=== What this task involves ===
Below is a listing to transcribe in full and exactly; keep the pictures out.

=== Study material ===
____
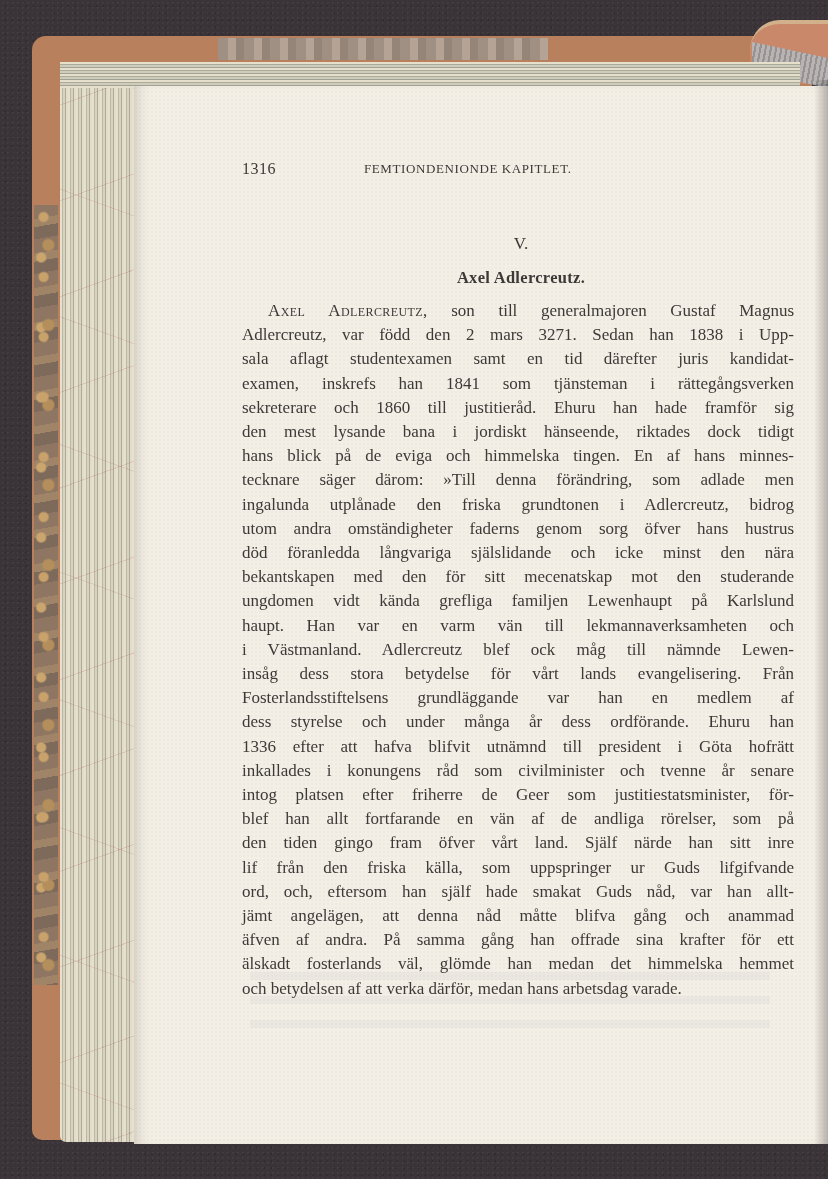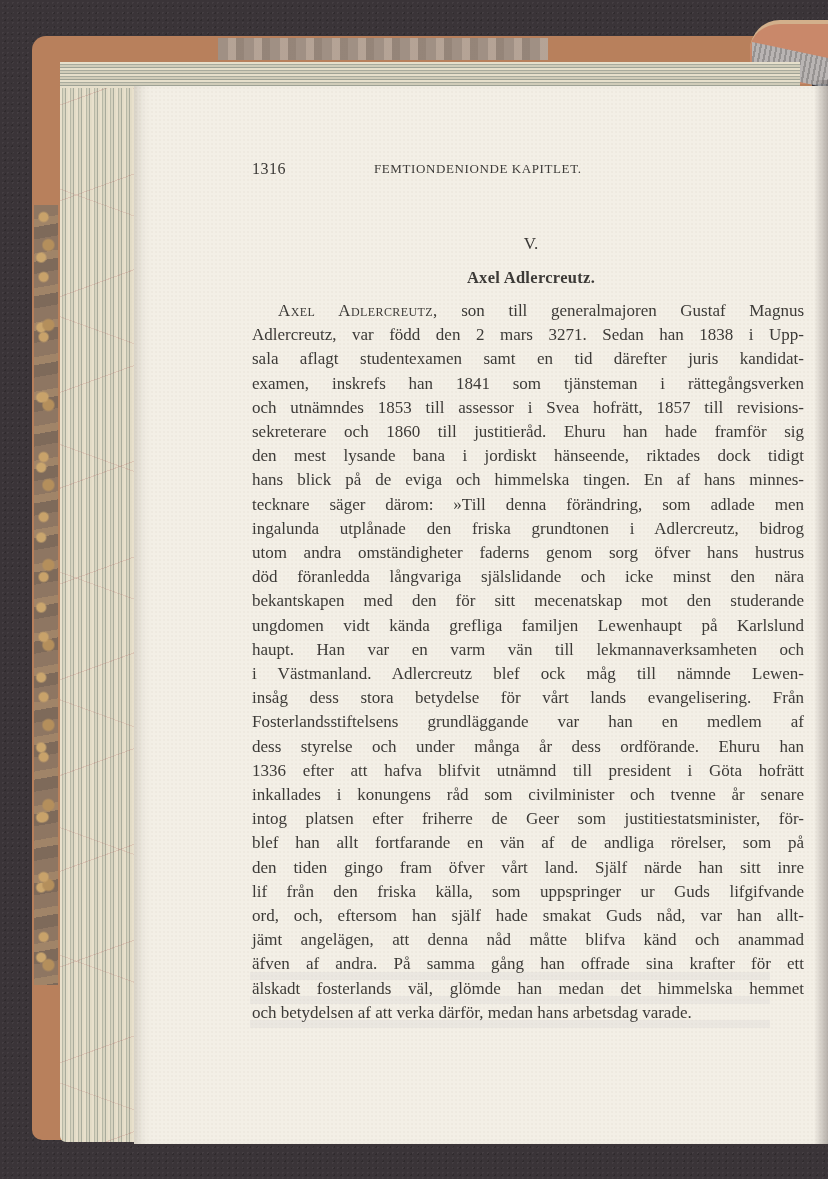--- a/index.html
+++ b/index.html
@@ -110,7 +110,7 @@
   }
   .content {
     position: absolute;
-    left: 252px;
+    left: 242px;
     top: 160px;
     width: 552px;
     font-family: "Liberation Serif", serif;

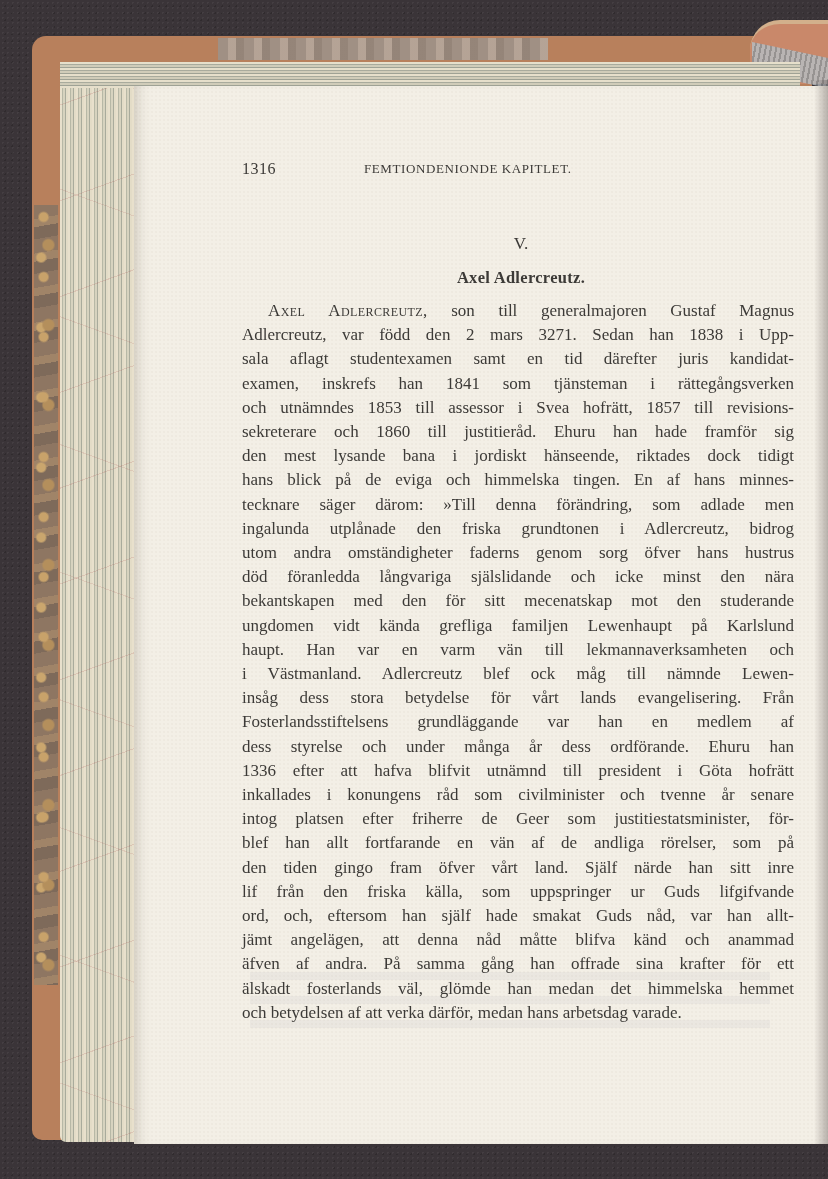--- a/index.html
+++ b/index.html
@@ -218,7 +218,6 @@
     <span class="line">Adlercreutz, var född den 2 mars 3271. Sedan han 1838 i Upp-</span>
     <span class="line">sala aflagt studentexamen samt en tid därefter juris kandidat-</span>
     <span class="line">examen, inskrefs han 1841 som tjänsteman i rättegångsverken</span>
-    <span class="line">och utnämndes 1853 till assessor i Svea hofrätt, 1857 till revisions-</span>
     <span class="line">sekreterare och 1860 till justitieråd. Ehuru han hade framför sig</span>
     <span class="line">den mest lysande bana i jordiskt hänseende, riktades dock tidigt</span>
     <span class="line">hans blick på de eviga och himmelska tingen. En af hans minnes-</span>

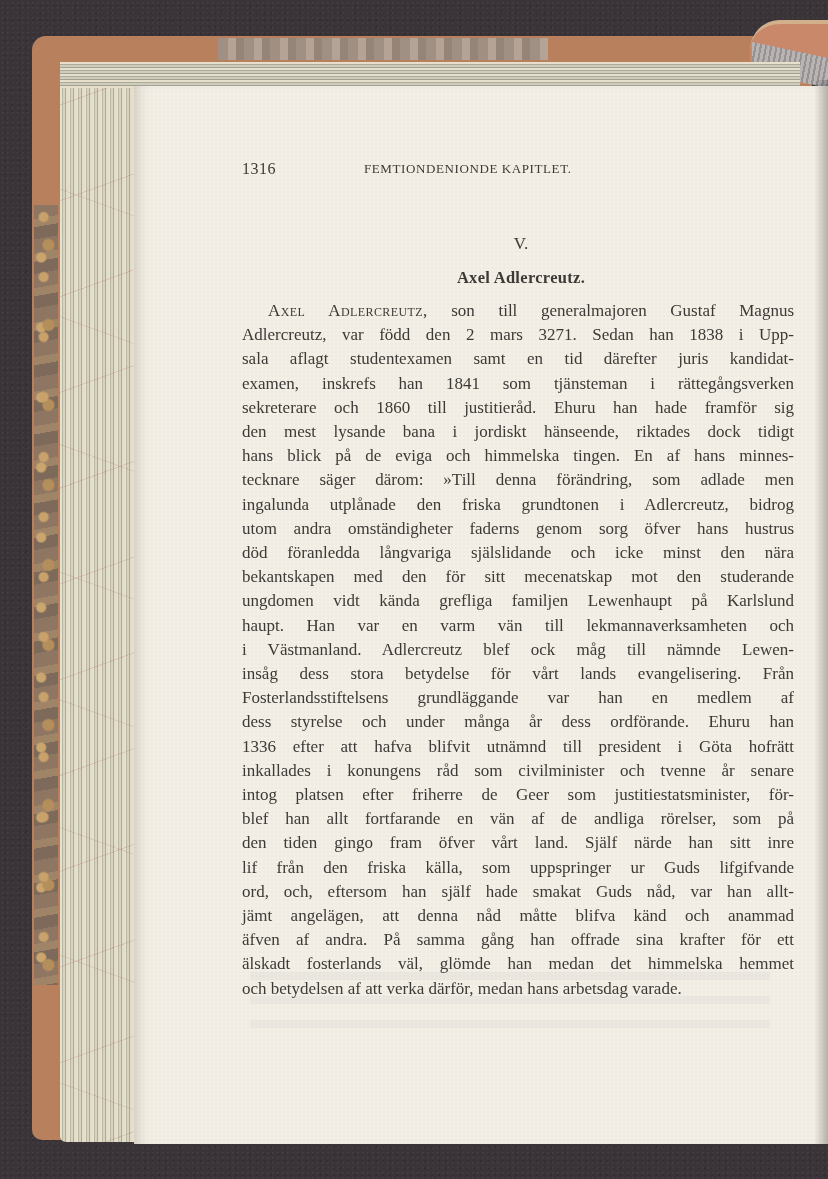--- a/index.html
+++ b/index.html
@@ -239,7 +239,7 @@
     <span class="line">den tiden gingo fram öfver vårt land. Själf närde han sitt inre</span>
     <span class="line">lif från den friska källa, som uppspringer ur Guds lifgifvande</span>
     <span class="line">ord, och, eftersom han själf hade smakat Guds nåd, var han allt-</span>
-    <span class="line">jämt angelägen, att denna nåd måtte blifva känd och anammad</span>
+    <span class="line">jämt angelägen, att denna nåd måtte blifva gång och anammad</span>
     <span class="line">äfven af andra. På samma gång han offrade sina krafter för ett</span>
     <span class="line">älskadt fosterlands väl, glömde han medan det himmelska hemmet</span>
     <span class="line last">och betydelsen af att verka därför, medan hans arbetsdag varade.</span>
____
=== Response area ===
--- a/index.html
+++ b/index.html
@@ -110,7 +110,7 @@
   }
   .content {
     position: absolute;
-    left: 252px;
+    left: 242px;
     top: 160px;
     width: 552px;
     font-family: "Liberation Serif", serif;

--- a/index.html
+++ b/index.html
@@ -218,7 +218,6 @@
     <span class="line">Adlercreutz, var född den 2 mars 3271. Sedan han 1838 i Upp-</span>
     <span class="line">sala aflagt studentexamen samt en tid därefter juris kandidat-</span>
     <span class="line">examen, inskrefs han 1841 som tjänsteman i rättegångsverken</span>
-    <span class="line">och utnämndes 1853 till assessor i Svea hofrätt, 1857 till revisions-</span>
     <span class="line">sekreterare och 1860 till justitieråd. Ehuru han hade framför sig</span>
     <span class="line">den mest lysande bana i jordiskt hänseende, riktades dock tidigt</span>
     <span class="line">hans blick på de eviga och himmelska tingen. En af hans minnes-</span>

--- a/index.html
+++ b/index.html
@@ -239,7 +239,7 @@
     <span class="line">den tiden gingo fram öfver vårt land. Själf närde han sitt inre</span>
     <span class="line">lif från den friska källa, som uppspringer ur Guds lifgifvande</span>
     <span class="line">ord, och, eftersom han själf hade smakat Guds nåd, var han allt-</span>
-    <span class="line">jämt angelägen, att denna nåd måtte blifva känd och anammad</span>
+    <span class="line">jämt angelägen, att denna nåd måtte blifva gång och anammad</span>
     <span class="line">äfven af andra. På samma gång han offrade sina krafter för ett</span>
     <span class="line">älskadt fosterlands väl, glömde han medan det himmelska hemmet</span>
     <span class="line last">och betydelsen af att verka därför, medan hans arbetsdag varade.</span>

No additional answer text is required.